_What the task requires_. From the entries below, extract every line that includes the word "border".

_Data shown_.
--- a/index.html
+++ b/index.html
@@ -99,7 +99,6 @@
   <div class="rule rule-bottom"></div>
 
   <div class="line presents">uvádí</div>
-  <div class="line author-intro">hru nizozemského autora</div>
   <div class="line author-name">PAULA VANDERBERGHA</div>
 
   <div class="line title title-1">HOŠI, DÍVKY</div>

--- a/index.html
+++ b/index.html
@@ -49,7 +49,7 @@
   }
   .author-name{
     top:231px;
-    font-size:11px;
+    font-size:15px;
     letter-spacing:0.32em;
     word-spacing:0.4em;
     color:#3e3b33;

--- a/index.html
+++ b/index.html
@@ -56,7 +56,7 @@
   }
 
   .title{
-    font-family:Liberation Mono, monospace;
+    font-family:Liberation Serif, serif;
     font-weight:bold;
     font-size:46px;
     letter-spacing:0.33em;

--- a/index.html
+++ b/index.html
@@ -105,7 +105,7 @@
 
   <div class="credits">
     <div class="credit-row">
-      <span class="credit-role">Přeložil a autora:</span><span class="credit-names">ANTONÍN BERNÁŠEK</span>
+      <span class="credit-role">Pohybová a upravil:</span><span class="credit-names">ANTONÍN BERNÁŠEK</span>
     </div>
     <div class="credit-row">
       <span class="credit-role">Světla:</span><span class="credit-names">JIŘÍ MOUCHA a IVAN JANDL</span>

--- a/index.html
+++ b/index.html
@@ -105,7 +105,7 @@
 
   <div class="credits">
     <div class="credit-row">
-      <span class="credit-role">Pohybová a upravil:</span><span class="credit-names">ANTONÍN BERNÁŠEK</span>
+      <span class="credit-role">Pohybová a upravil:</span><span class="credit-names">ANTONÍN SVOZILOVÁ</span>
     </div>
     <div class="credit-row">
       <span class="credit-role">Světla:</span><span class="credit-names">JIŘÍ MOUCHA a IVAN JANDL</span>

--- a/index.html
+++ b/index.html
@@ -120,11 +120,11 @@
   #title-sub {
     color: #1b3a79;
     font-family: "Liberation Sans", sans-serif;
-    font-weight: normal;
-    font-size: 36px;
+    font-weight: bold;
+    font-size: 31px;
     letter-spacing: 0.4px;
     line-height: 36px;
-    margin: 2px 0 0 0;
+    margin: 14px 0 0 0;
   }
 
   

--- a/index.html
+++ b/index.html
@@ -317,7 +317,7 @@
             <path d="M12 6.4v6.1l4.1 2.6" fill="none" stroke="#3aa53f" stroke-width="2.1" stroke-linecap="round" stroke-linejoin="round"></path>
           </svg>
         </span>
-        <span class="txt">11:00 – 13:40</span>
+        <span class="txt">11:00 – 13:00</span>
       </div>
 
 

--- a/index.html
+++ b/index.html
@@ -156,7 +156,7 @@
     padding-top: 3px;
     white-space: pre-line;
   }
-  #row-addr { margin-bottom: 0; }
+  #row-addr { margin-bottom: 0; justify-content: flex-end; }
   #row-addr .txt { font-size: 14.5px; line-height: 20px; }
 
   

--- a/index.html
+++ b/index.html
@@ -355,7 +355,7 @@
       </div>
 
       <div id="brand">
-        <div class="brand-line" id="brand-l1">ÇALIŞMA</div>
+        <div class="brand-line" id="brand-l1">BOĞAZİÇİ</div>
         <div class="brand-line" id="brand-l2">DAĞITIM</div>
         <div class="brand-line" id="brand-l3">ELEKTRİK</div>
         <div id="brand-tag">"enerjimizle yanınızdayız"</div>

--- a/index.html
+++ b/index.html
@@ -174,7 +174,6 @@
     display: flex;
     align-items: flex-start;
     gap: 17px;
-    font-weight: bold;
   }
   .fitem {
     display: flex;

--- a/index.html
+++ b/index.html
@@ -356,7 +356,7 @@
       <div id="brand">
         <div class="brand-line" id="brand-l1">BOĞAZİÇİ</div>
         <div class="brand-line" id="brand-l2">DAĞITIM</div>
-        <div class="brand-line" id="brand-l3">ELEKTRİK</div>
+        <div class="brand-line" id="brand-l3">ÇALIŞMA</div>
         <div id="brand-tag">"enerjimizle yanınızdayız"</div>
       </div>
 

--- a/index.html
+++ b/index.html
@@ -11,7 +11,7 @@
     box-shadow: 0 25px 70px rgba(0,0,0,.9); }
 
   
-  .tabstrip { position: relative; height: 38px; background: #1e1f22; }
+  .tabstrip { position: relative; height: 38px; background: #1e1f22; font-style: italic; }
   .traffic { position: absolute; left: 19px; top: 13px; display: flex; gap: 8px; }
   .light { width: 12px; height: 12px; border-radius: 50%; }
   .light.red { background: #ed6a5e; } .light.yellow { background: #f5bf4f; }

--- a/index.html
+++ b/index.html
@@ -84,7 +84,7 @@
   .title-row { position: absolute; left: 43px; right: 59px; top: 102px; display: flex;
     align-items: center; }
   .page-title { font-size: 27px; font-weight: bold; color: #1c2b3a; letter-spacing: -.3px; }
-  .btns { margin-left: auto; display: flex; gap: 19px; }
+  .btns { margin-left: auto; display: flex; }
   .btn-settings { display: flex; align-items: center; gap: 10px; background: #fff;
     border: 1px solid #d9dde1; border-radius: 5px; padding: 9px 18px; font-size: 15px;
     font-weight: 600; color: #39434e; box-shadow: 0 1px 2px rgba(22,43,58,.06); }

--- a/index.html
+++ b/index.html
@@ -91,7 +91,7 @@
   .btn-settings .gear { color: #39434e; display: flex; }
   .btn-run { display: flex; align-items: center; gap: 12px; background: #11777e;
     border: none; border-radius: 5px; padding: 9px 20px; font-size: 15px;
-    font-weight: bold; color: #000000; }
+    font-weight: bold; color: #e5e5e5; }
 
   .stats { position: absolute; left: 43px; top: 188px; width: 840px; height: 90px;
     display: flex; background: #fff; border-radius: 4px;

_Exercise solution_.
   .light { width: 12px; height: 12px; border-radius: 50%; }
     border: 1px solid #d9dde1; border-radius: 5px; padding: 9px 18px; font-size: 15px;
     border: none; border-radius: 5px; padding: 9px 20px; font-size: 15px;
     display: flex; background: #fff; border-radius: 4px;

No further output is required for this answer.